How to start: Tie loosely enough to slip a finger under, keep hands in front the first time, agree on a release word, and never leave a bound partner alone.
Being loosely bound with something soft
Offering your wrists and letting your partner tie them with a scarf, a tie, or a soft sash. The looseness matters: this is restraint as theater, not security. The bound partner gets to stop performing and simply receive, while knowing one tug frees them. Trust, demonstrated this concretely, tends to deepen fast.
How to start: Tell your partner you would like to try being tied, choose the softest thing in the wardrobe, and check in by name a minute after the knot.
Wearing a blindfold and trusting their moves
Giving up sight and letting your partner run the encounter unseen. With eyes covered, every touch arrives as a surprise and skin sensitivity climbs noticeably. The deeper draw is the trust math: you cannot anticipate anything, so you have to believe in them completely, and feeling that belief confirmed is its own high.
How to start: Use a soft sleep mask, agree on slow movements and frequent verbal check-ins, and start with ten minutes of gentle, familiar touch before anything new.
Blindfolding your partner and taking over
Slipping a blindfold over their eyes and becoming the only thing they can perceive.
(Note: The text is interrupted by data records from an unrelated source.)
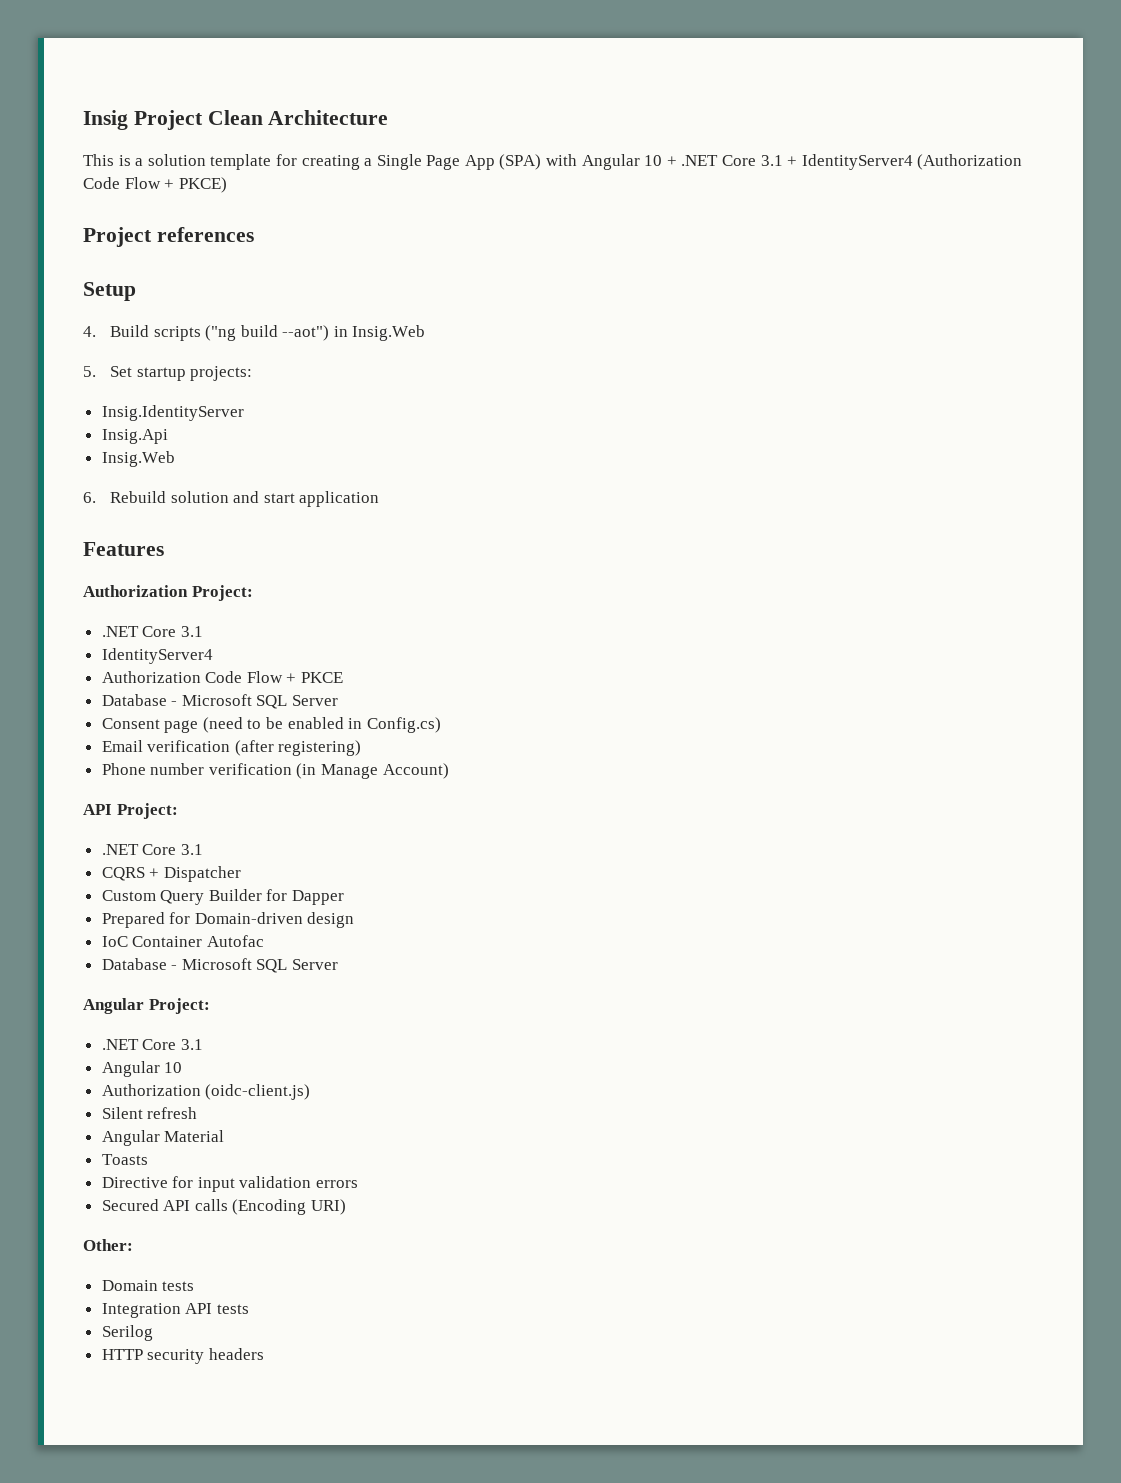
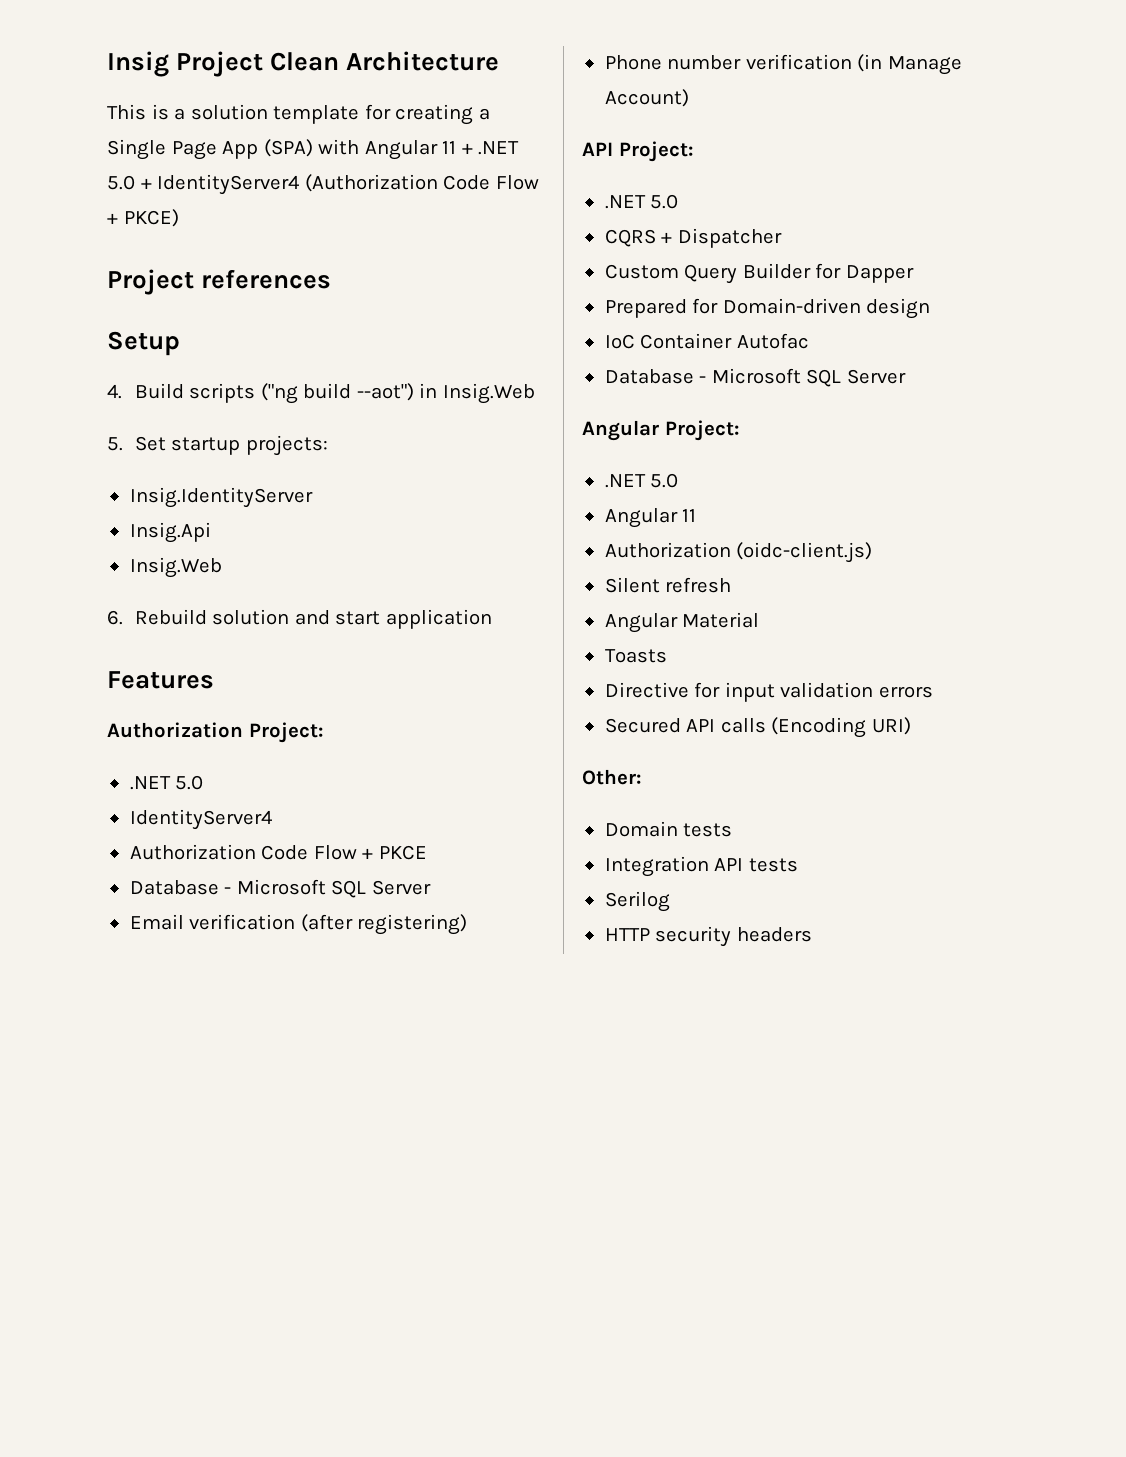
[644,155,663,166] 10 -> [442,141,457,154] 11
[722,155,783,166] Core 3.1 -> [107,175,135,190] 5.0
[142,626,203,637] Core 3.1 -> [175,775,204,790] 5.0
[101,717,441,733] // Consent page (need to be enabled in Config.cs) -> (431, 887) none
[142,844,203,855] Core 3.1 -> [650,194,679,209] 5.0
[142,1039,203,1050] [101,1061,183,1077] Core 3.1 // Angular 10 -> [650,473,679,488] [604,508,697,528] 5.0 // Angular 11

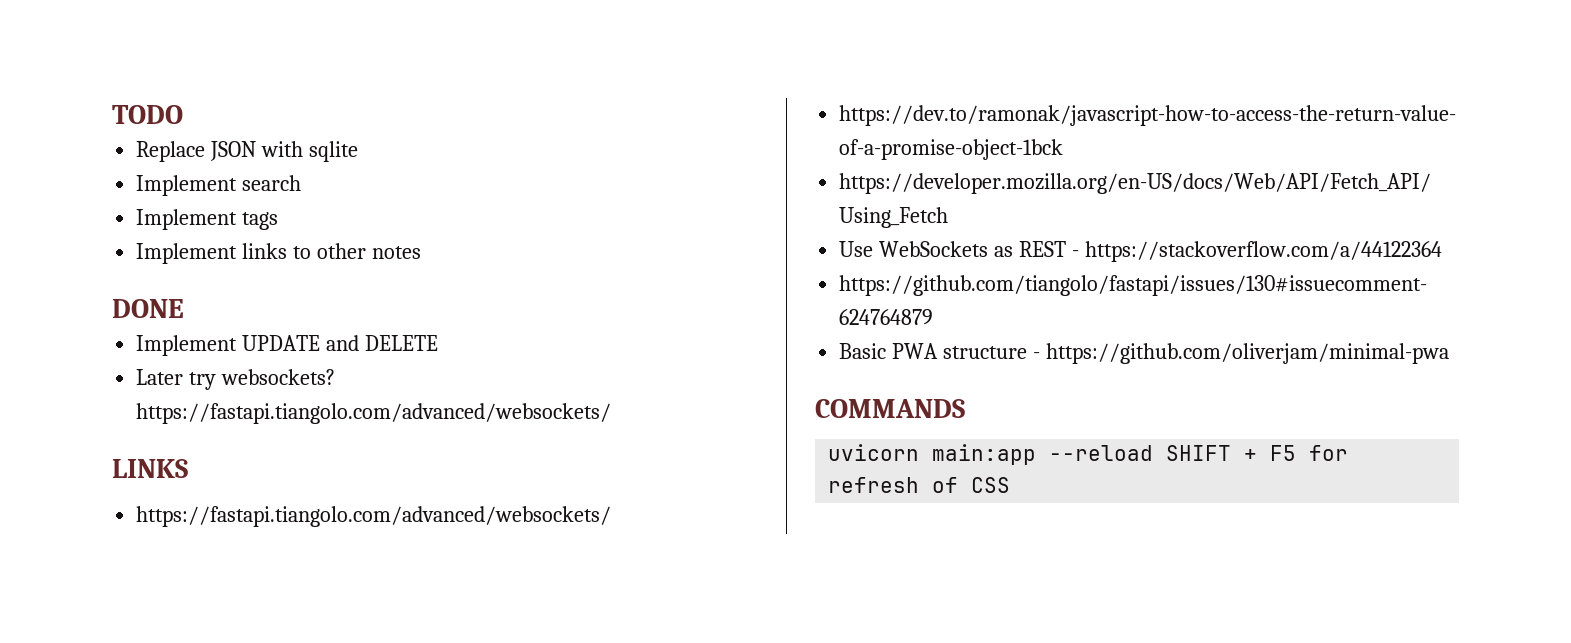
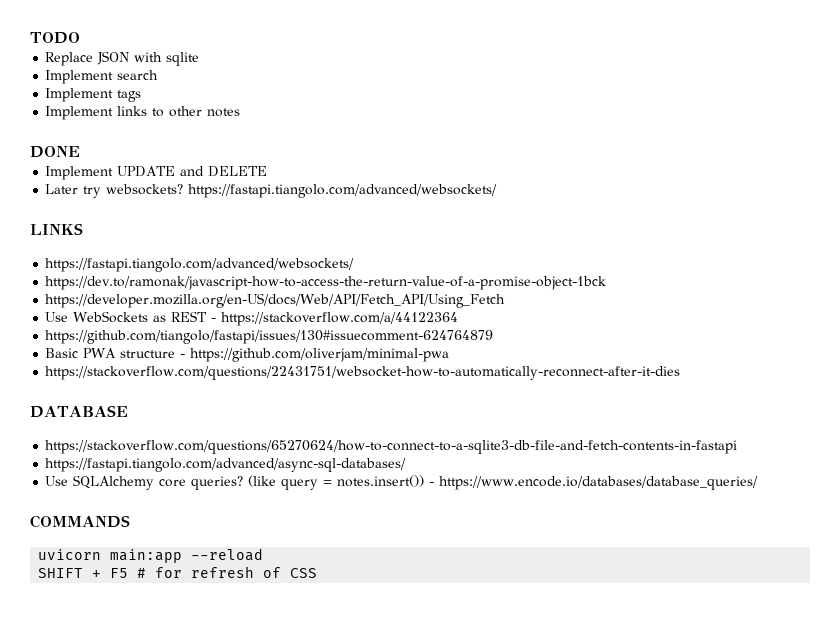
(1449, 353) none -> [45,366,681,380] [30,405,128,418] [45,440,738,454] [45,458,407,472] [45,475,759,490] // https://stackoverflow.com/questions/22431751/websocket-how-to-automatically-reconnect-after-it-dies // DATABASE // https://stackoverflow.com/questions/65270624/how-to-connect-to-a-sqlite3-db-file-and-fetch-contents-in-fastapi // https://fastapi.tiangolo.com/advanced/async-sql-databases/ // Use SQLAlchemy core queries? (like query = notes.insert()) - https://www.encode.io/databases/database_queries/
(1154, 453) none -> (264, 554) //
(1297, 453) none -> [137,568,147,578] #

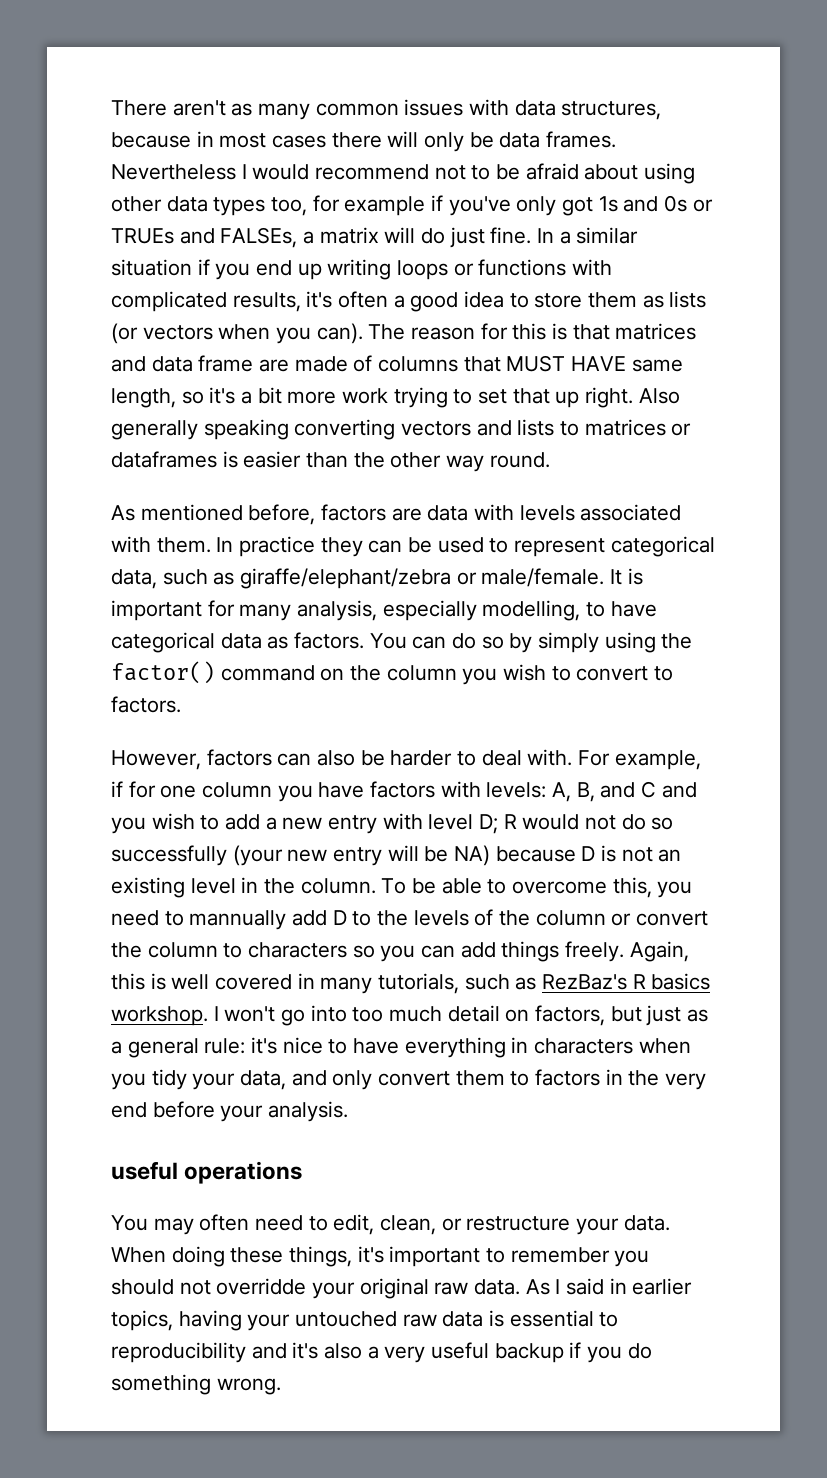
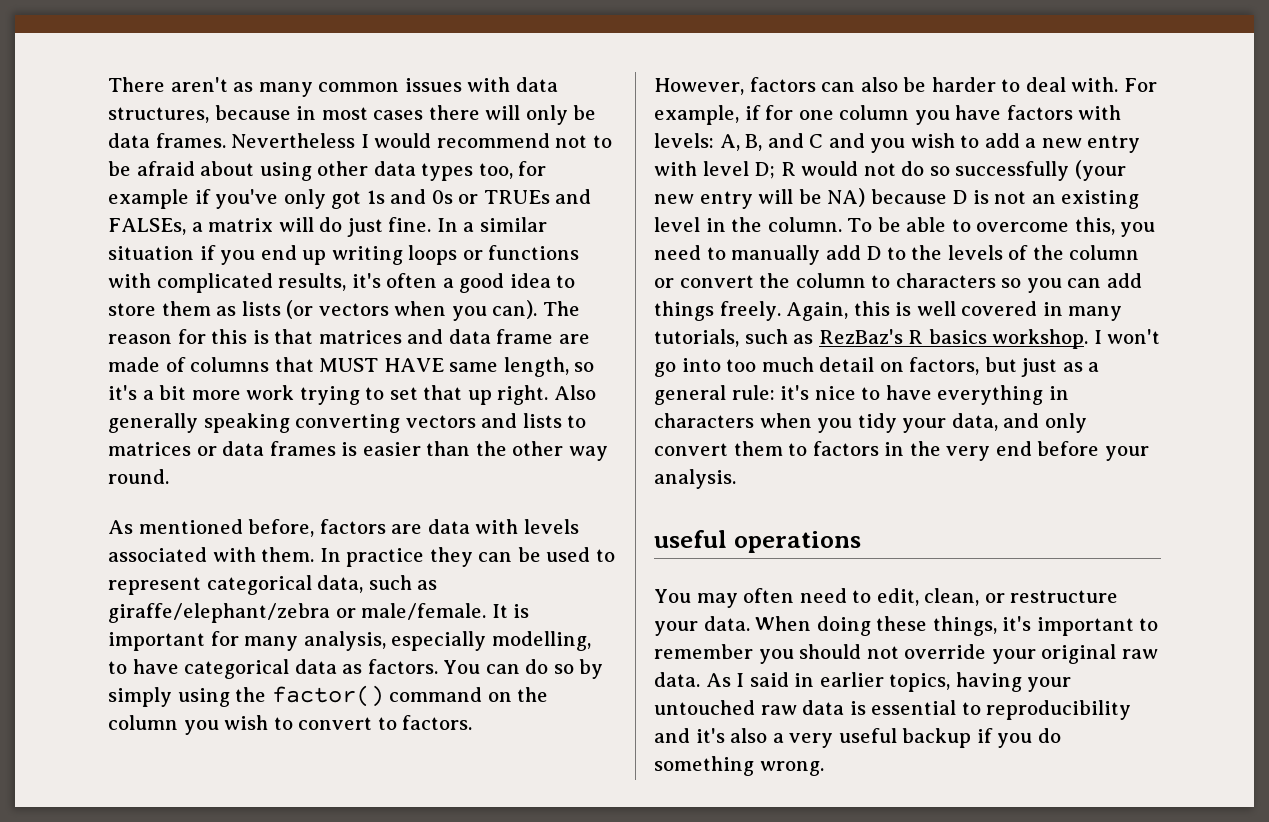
[111,451,217,468] dataframes -> [222,441,336,456] data frames
[189,910,287,930] mannually -> [731,245,821,265] manually
[216,1278,307,1295] overridde -> [904,644,987,659] override

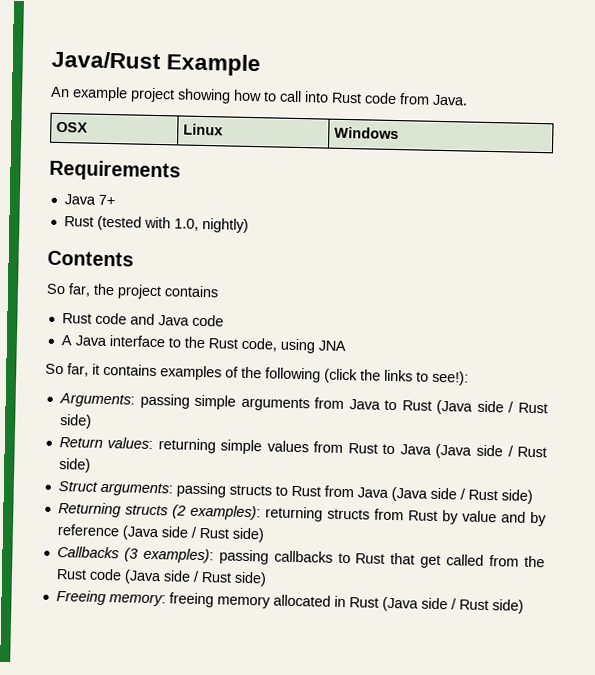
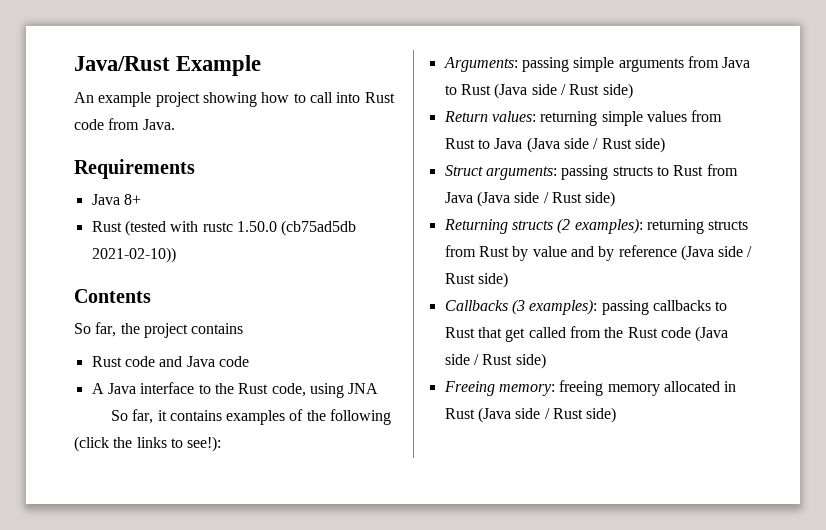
[56,121,89,133] [183,123,224,136] [334,126,400,140] // OSX | Linux | Windows -> (175, 124) none
[97,194,115,206] 7+ -> [123,194,141,205] 8+
[173,217,249,233] 1.0, nightly) -> [202,220,357,236] [91,247,176,263] rustc 1.50.0 (cb75ad5db 2021-02-10))

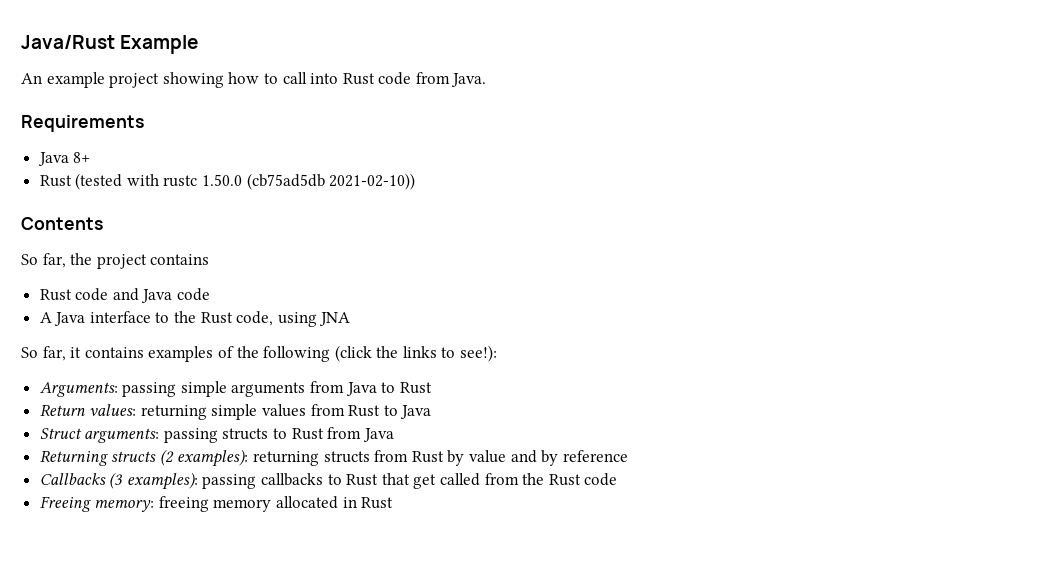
[494,83,633,99] (Java side / Rust side) -> (432, 388) none
[526,137,665,153] (Java side / Rust side) -> (432, 412) none
[476,191,616,207] (Java side / Rust side) -> (394, 435) none
[680,245,753,261] [444,272,508,288] (Java side / Rust side) -> (628, 456) none
[695,326,729,342] [444,353,546,369] (Java side / Rust side) -> (618, 479) none
[477,407,617,423] (Java side / Rust side) -> (394, 503) none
The sighted partner holds total responsibility and total creative control: every touch, sound, and pause is a choice. Watching someone relax into darkness you are curating is one of the most tender forms of power a partner can hold.
How to start: Narrate a little at first so they can follow your presence, move deliberately, ask how they are doing out loud, and remove the blindfold the moment they ask.
Requiring permission to touch or finish
Your partner must ask before touching you, or before letting themselves finish, and you decide. Permission play makes desire audible: the asking partner has to put their wanting into words, the granting partner gets the rush of being the gatekeeper. The asking itself often becomes hotter than the thing being asked for.
How to start: Agree on the rule for one encounter only, keep your answers warm rather than stern, and grant the final yes generously the first few times.
Holding them at the edge on purpose
Bringing your partner close to finishing, then easing off, deliberately and more than once. The teasing partner conducts the build like a slow piece of music; the teased partner rides waves that get taller each pass. When release finally comes, it tends to be dramatically stronger, which is the whole pitch.
How to start: Agree beforehand that edging is on the menu, ask them to tell you when they are close, back off gently, and limit it to two rounds at first.
Kneeling because they asked
Lowering yourself to your knees at your partner's request, not for any task, just as a posture of giving in. Kneeling is pure symbol, which is why it lands so hard: the kneeling partner feels their surrender in their body, and the standing partner sees it. A cushion and a warm tone keep it sweet.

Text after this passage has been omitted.